[Opening DATA RECORDS section]
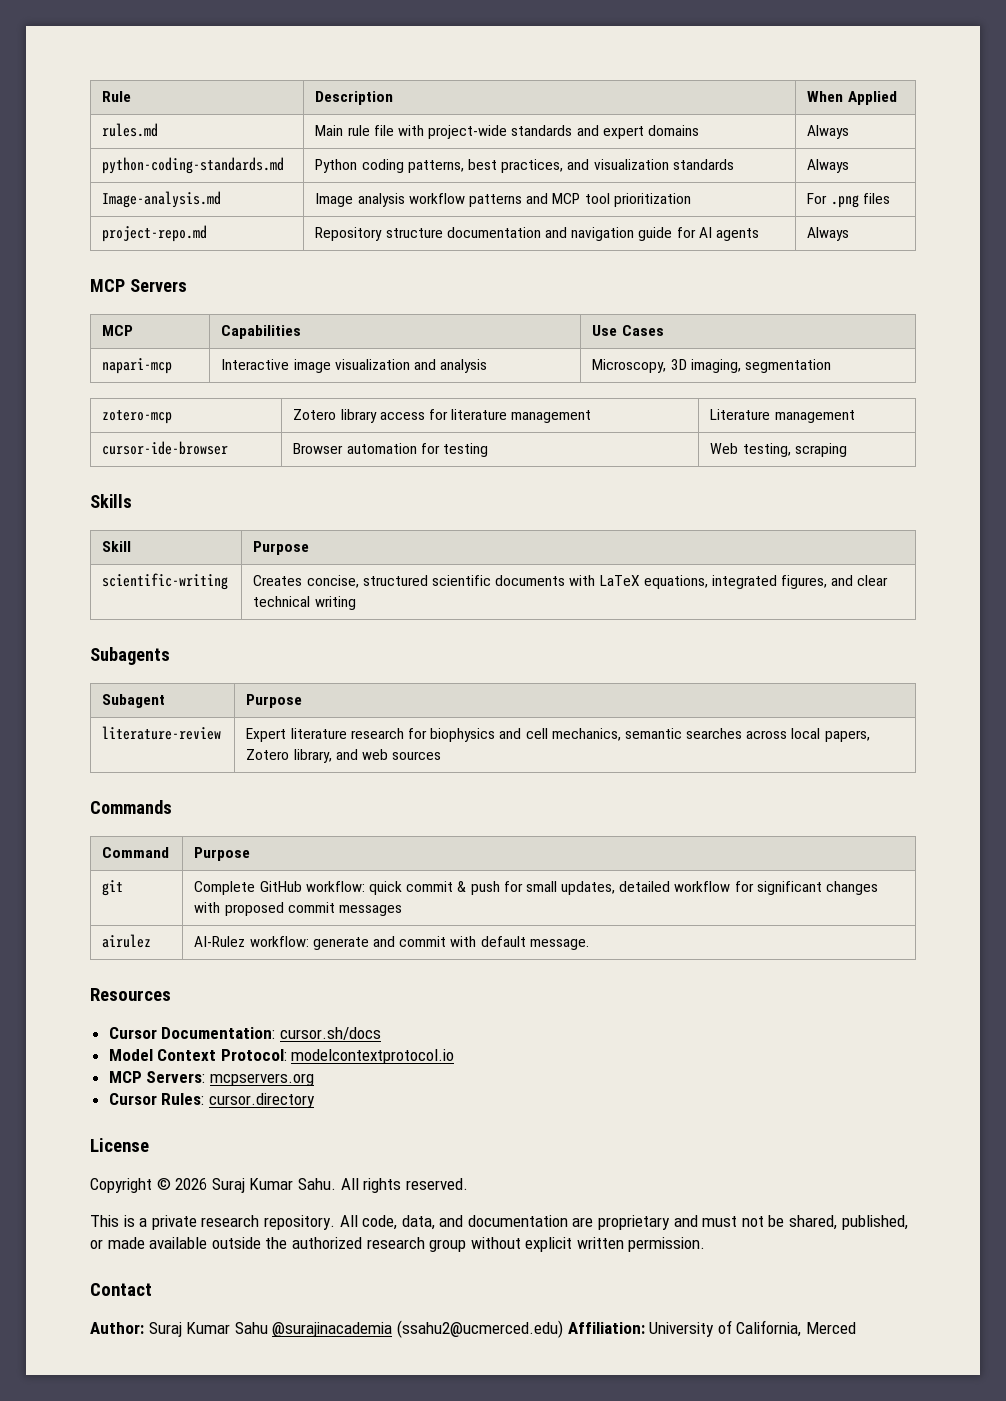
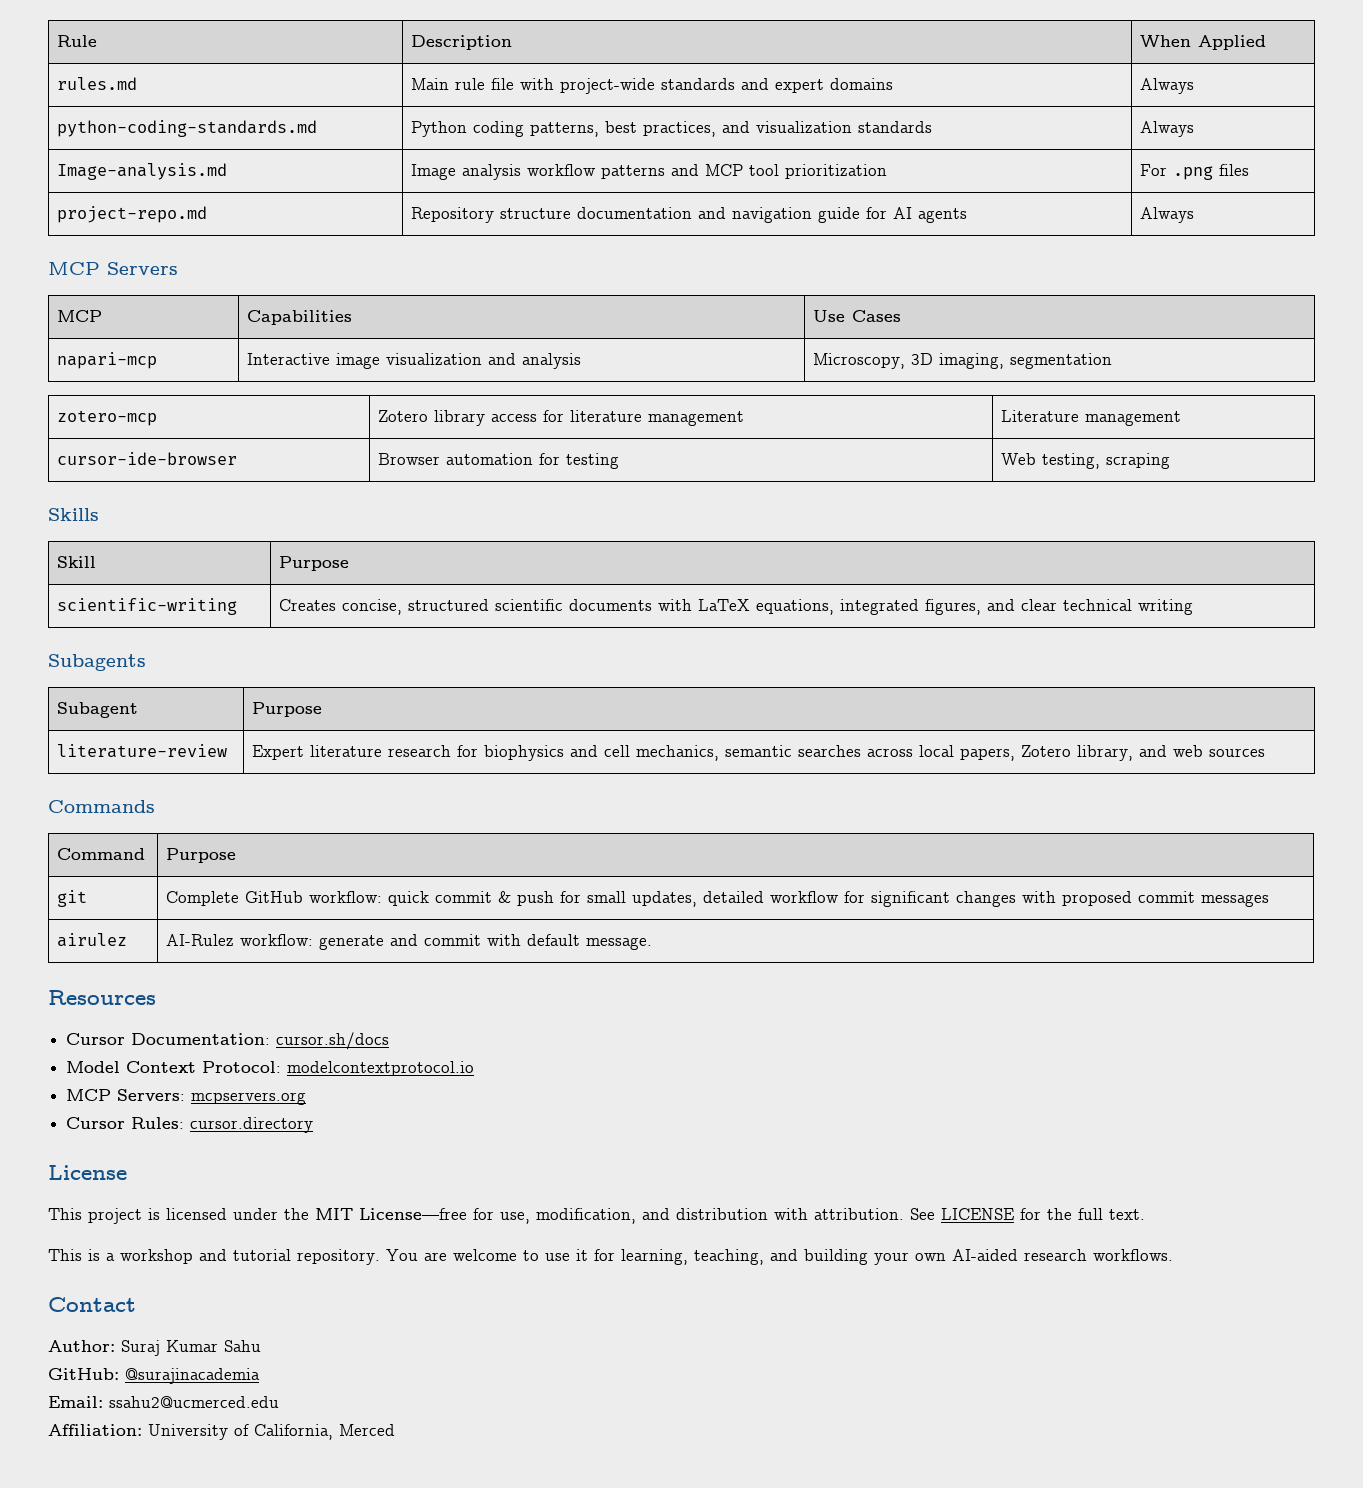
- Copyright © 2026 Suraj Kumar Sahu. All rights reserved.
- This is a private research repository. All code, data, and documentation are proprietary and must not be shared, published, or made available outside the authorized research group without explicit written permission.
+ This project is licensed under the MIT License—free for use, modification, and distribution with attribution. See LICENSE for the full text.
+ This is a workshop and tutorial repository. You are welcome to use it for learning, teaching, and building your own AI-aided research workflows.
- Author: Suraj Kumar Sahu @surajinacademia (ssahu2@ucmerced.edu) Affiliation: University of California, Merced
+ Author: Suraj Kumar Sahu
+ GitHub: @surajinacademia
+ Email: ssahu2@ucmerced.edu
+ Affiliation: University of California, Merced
[Closing DATA RECORDS section]
• **EXERCISE PROMPT**
Could you copy every record exactly, without the pictures?

• **WRITTEN RESPONSE**
- Copyright © 2026 Suraj Kumar Sahu. All rights reserved.
- This is a private research repository. All code, data, and documentation are proprietary and must not be shared, published, or made available outside the authorized research group without explicit written permission.
+ This project is licensed under the MIT License—free for use, modification, and distribution with attribution. See LICENSE for the full text.
+ This is a workshop and tutorial repository. You are welcome to use it for learning, teaching, and building your own AI-aided research workflows.
- Author: Suraj Kumar Sahu @surajinacademia (ssahu2@ucmerced.edu) Affiliation: University of California, Merced
+ Author: Suraj Kumar Sahu
+ GitHub: @surajinacademia
+ Email: ssahu2@ucmerced.edu
+ Affiliation: University of California, Merced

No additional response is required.